I had left Paris late in the evening, and I spent a long, silent and snowy night in the corner of the railway carriage. I waited six mortal hours at X———, and the next afternoon I found nothing better than a farm-waggon to take me to Artigues. The plain whose furrows rose and fell by turns on either side of the road, and which I had seen long ago lying radiant in the sunshine, was now covered with a heavy veil of snow over which straggled the twisted black stems of the vines. My driver gently urged on his old horse, and we proceeded through an infinite silence broken only at intervals by the plaintive cry of a bird, sad even unto death. I murmured this prayer in my heart: “My God, God of Mercy, save me from despair and after so many transgressions, let me not commit the one sin Thou dost not forgive.” Then I saw the sun, red and rayless, blood-hued, descending on the horizon, as it were, the sacred Host, and remembering the divine Sacrifice of Calvary, I felt hope enter into my soul. For some time longer the wheels crunched the snow. At last the driver pointed with the end of his whip to the spire of Artigues as it rose like a shadow against the dull red haze.

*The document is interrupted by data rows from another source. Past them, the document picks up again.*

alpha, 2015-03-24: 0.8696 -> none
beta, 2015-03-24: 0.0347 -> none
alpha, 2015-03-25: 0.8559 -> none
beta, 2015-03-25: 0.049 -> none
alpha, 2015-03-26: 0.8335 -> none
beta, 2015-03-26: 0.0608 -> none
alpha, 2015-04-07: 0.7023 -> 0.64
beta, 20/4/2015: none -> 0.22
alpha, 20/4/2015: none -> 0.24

“I say,” said the man, “are you going to stop at the presbytery? You know the curé?”

“I have known him ever since I was a child. He was my master when I was a student.”

“Is he learned in books?”

“My friend, M. Safrac, is as learned as he is good.”

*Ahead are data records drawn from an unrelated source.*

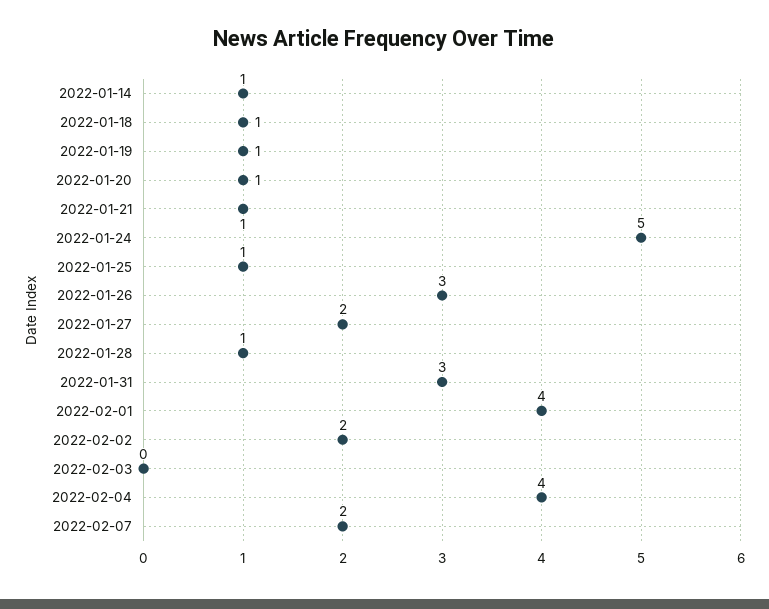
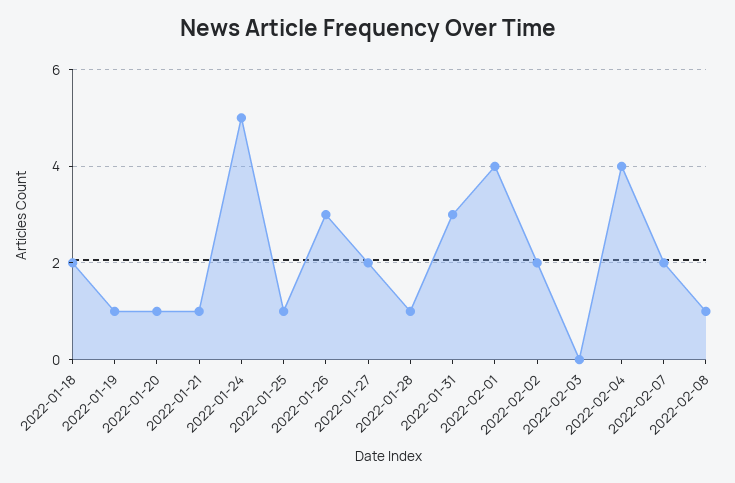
2022-01-14: 1 -> none
2022-01-18: 1 -> 2
2022-02-08: none -> 1

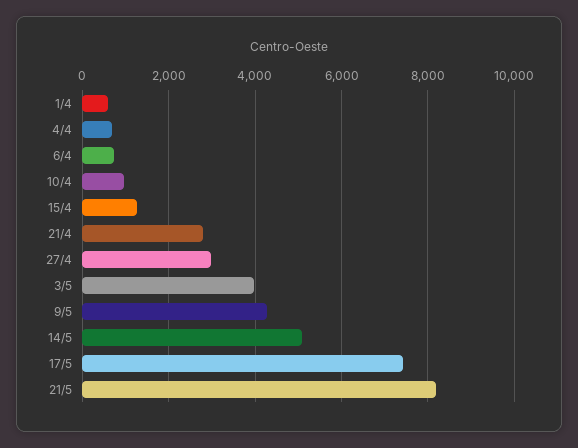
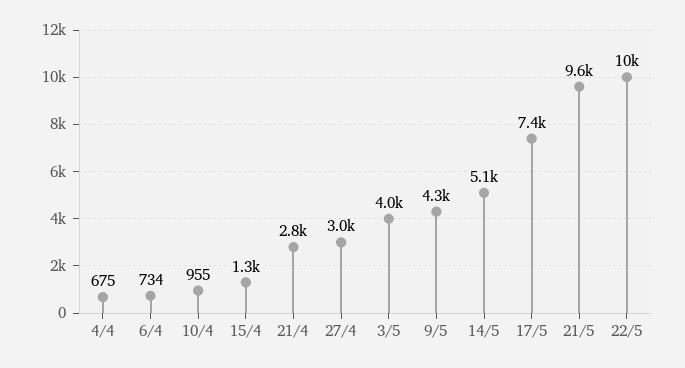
1/4: 600 -> none
21/5: 8200 -> 9600
22/5: none -> 10000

“So they say. But they also say other things.”

“What do they say, my friend?”

“They say what they please, and I let them talk.”

“What more do they say?”

“Well, there are those who say he is a sorcerer, and that he can tell fortunes.”

“What nonsense!”

“For my part I keep a still tongue! But if M. Safrac is not a sorcerer and fortune-teller, why does he spend his time reading books?”

The waggon stopped in front of the presbytery.

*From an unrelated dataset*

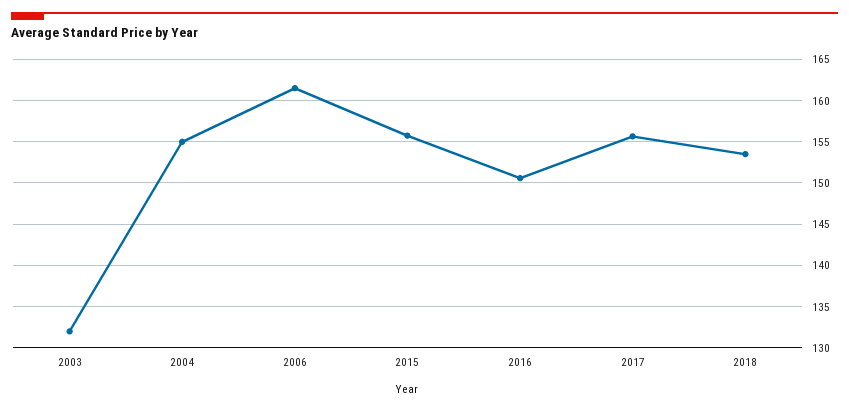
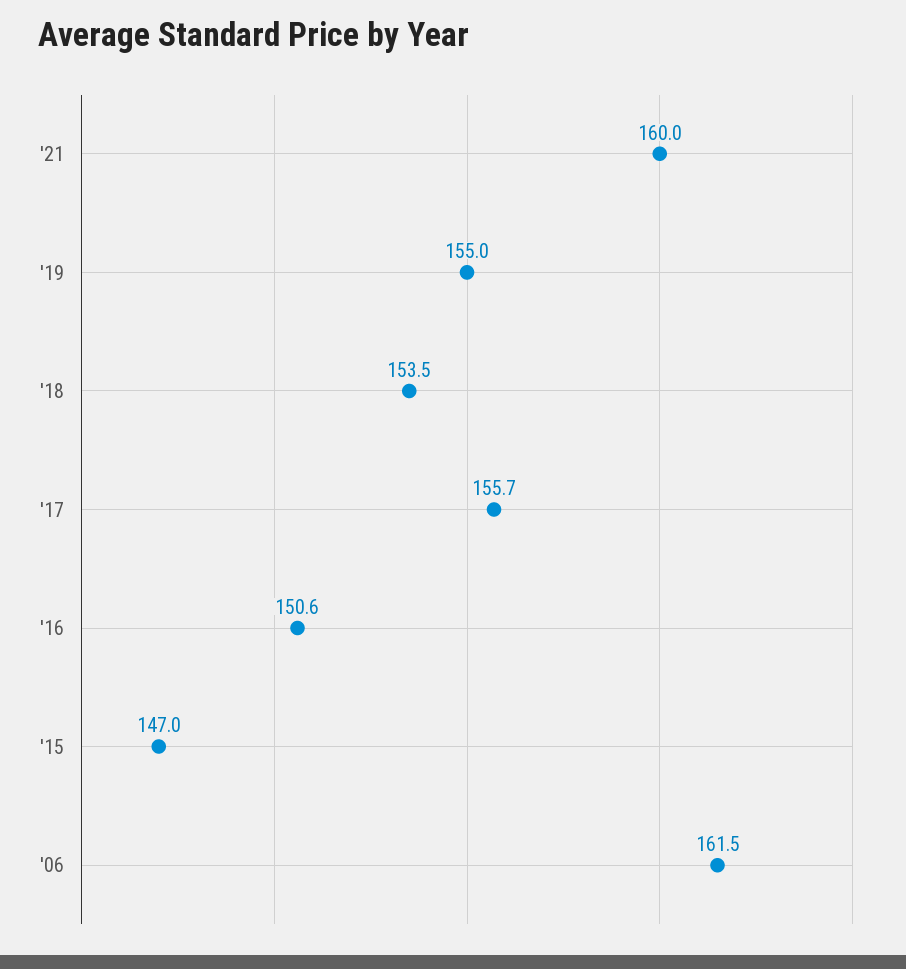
2003: 132 -> none
2004: 155 -> none
2015: 156 -> 147
'21: none -> 160
'19: none -> 155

I left the idiot, and followed the cure’s servant, who conducted me to her master in a room where the table was already laid. I found M. Safrac greatly changed in the three years since I had last seen him. His tall figure was bent He was excessively emaciated. Two piercing eyes glowed in his thin face. His nose, which seemed to have grown longer, descended over his shrunken lips. I fell into his arms.

“My father, my father,” I cried, sobbing, “I have come to you because I have sinned. My father, my dear old master, whose profound and mysterious knowledge overawed my mind, and who yet reassured it with a revelation of maternal tenderness, save your child from the brink of a precipice. O my only friend, save me; enlighten me, you my only beacon!”

He embraced me, and smiled on me with that exquisite kindness of which he had given so many proofs during my childhood, and then he stepped back, as if to see me better.

“Well, adieu!” he said, greeting me according to the custom of his country, for M. Safrac was born on the banks of the Garonne, in the home of those famous wines which seemed the symbol of his own generous and fragrant soul.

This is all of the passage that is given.